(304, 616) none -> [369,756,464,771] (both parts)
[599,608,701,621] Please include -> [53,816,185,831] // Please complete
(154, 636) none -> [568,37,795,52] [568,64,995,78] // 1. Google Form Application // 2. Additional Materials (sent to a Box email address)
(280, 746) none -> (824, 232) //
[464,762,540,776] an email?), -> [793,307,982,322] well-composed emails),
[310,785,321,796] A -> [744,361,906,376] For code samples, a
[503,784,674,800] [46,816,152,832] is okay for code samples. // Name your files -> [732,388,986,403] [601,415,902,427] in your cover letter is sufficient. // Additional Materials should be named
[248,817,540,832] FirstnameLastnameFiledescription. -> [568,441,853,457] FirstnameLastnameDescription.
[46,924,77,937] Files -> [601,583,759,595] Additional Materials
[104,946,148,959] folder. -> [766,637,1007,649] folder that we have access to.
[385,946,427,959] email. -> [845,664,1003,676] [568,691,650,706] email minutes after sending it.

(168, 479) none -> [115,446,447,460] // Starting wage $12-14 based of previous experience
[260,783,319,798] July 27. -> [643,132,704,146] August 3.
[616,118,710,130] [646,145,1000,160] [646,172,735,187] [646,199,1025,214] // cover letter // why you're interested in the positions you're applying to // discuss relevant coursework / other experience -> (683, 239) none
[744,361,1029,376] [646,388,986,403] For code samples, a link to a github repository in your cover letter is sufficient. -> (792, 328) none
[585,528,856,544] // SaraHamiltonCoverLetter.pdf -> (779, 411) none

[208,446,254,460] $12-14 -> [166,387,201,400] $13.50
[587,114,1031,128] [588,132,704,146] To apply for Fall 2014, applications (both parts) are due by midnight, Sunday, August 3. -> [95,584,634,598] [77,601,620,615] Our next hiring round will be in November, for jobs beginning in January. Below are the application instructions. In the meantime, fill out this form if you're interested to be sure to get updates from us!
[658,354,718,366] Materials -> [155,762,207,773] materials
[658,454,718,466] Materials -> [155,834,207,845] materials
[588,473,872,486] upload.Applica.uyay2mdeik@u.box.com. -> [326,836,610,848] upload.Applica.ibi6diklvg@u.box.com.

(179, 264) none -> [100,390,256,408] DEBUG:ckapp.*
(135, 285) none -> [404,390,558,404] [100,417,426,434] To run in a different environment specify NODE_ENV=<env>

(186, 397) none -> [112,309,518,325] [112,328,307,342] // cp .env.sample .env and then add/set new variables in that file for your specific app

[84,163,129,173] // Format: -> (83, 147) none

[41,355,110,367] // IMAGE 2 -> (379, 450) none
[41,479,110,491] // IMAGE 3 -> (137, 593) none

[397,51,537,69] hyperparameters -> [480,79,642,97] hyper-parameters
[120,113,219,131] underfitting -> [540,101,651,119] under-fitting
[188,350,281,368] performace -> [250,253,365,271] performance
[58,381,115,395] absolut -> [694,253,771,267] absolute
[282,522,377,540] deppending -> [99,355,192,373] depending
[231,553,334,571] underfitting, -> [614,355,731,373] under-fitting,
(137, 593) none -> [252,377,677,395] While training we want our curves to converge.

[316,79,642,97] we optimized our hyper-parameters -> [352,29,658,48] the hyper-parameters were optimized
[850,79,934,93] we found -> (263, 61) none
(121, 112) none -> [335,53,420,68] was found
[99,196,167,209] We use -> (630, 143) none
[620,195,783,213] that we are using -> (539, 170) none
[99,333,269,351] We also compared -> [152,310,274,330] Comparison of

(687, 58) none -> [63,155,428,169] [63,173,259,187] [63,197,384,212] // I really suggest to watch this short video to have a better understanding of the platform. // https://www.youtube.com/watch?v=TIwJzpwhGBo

* [Task details] Please write out the records from above, keeping every line exact.

* [Exercise response]
(304, 616) none -> [369,756,464,771] (both parts)
[599,608,701,621] Please include -> [53,816,185,831] // Please complete
(154, 636) none -> [568,37,795,52] [568,64,995,78] // 1. Google Form Application // 2. Additional Materials (sent to a Box email address)
(280, 746) none -> (824, 232) //
[464,762,540,776] an email?), -> [793,307,982,322] well-composed emails),
[310,785,321,796] A -> [744,361,906,376] For code samples, a
[503,784,674,800] [46,816,152,832] is okay for code samples. // Name your files -> [732,388,986,403] [601,415,902,427] in your cover letter is sufficient. // Additional Materials should be named
[248,817,540,832] FirstnameLastnameFiledescription. -> [568,441,853,457] FirstnameLastnameDescription.
[46,924,77,937] Files -> [601,583,759,595] Additional Materials
[104,946,148,959] folder. -> [766,637,1007,649] folder that we have access to.
[385,946,427,959] email. -> [845,664,1003,676] [568,691,650,706] email minutes after sending it.

(168, 479) none -> [115,446,447,460] // Starting wage $12-14 based of previous experience
[260,783,319,798] July 27. -> [643,132,704,146] August 3.
[616,118,710,130] [646,145,1000,160] [646,172,735,187] [646,199,1025,214] // cover letter // why you're interested in the positions you're applying to // discuss relevant coursework / other experience -> (683, 239) none
[744,361,1029,376] [646,388,986,403] For code samples, a link to a github repository in your cover letter is sufficient. -> (792, 328) none
[585,528,856,544] // SaraHamiltonCoverLetter.pdf -> (779, 411) none

[208,446,254,460] $12-14 -> [166,387,201,400] $13.50
[587,114,1031,128] [588,132,704,146] To apply for Fall 2014, applications (both parts) are due by midnight, Sunday, August 3. -> [95,584,634,598] [77,601,620,615] Our next hiring round will be in November, for jobs beginning in January. Below are the application instructions. In the meantime, fill out this form if you're interested to be sure to get updates from us!
[658,354,718,366] Materials -> [155,762,207,773] materials
[658,454,718,466] Materials -> [155,834,207,845] materials
[588,473,872,486] upload.Applica.uyay2mdeik@u.box.com. -> [326,836,610,848] upload.Applica.ibi6diklvg@u.box.com.

(179, 264) none -> [100,390,256,408] DEBUG:ckapp.*
(135, 285) none -> [404,390,558,404] [100,417,426,434] To run in a different environment specify NODE_ENV=<env>

(186, 397) none -> [112,309,518,325] [112,328,307,342] // cp .env.sample .env and then add/set new variables in that file for your specific app

[84,163,129,173] // Format: -> (83, 147) none

[41,355,110,367] // IMAGE 2 -> (379, 450) none
[41,479,110,491] // IMAGE 3 -> (137, 593) none

[397,51,537,69] hyperparameters -> [480,79,642,97] hyper-parameters
[120,113,219,131] underfitting -> [540,101,651,119] under-fitting
[188,350,281,368] performace -> [250,253,365,271] performance
[58,381,115,395] absolut -> [694,253,771,267] absolute
[282,522,377,540] deppending -> [99,355,192,373] depending
[231,553,334,571] underfitting, -> [614,355,731,373] under-fitting,
(137, 593) none -> [252,377,677,395] While training we want our curves to converge.

[316,79,642,97] we optimized our hyper-parameters -> [352,29,658,48] the hyper-parameters were optimized
[850,79,934,93] we found -> (263, 61) none
(121, 112) none -> [335,53,420,68] was found
[99,196,167,209] We use -> (630, 143) none
[620,195,783,213] that we are using -> (539, 170) none
[99,333,269,351] We also compared -> [152,310,274,330] Comparison of

(687, 58) none -> [63,155,428,169] [63,173,259,187] [63,197,384,212] // I really suggest to watch this short video to have a better understanding of the platform. // https://www.youtube.com/watch?v=TIwJzpwhGBo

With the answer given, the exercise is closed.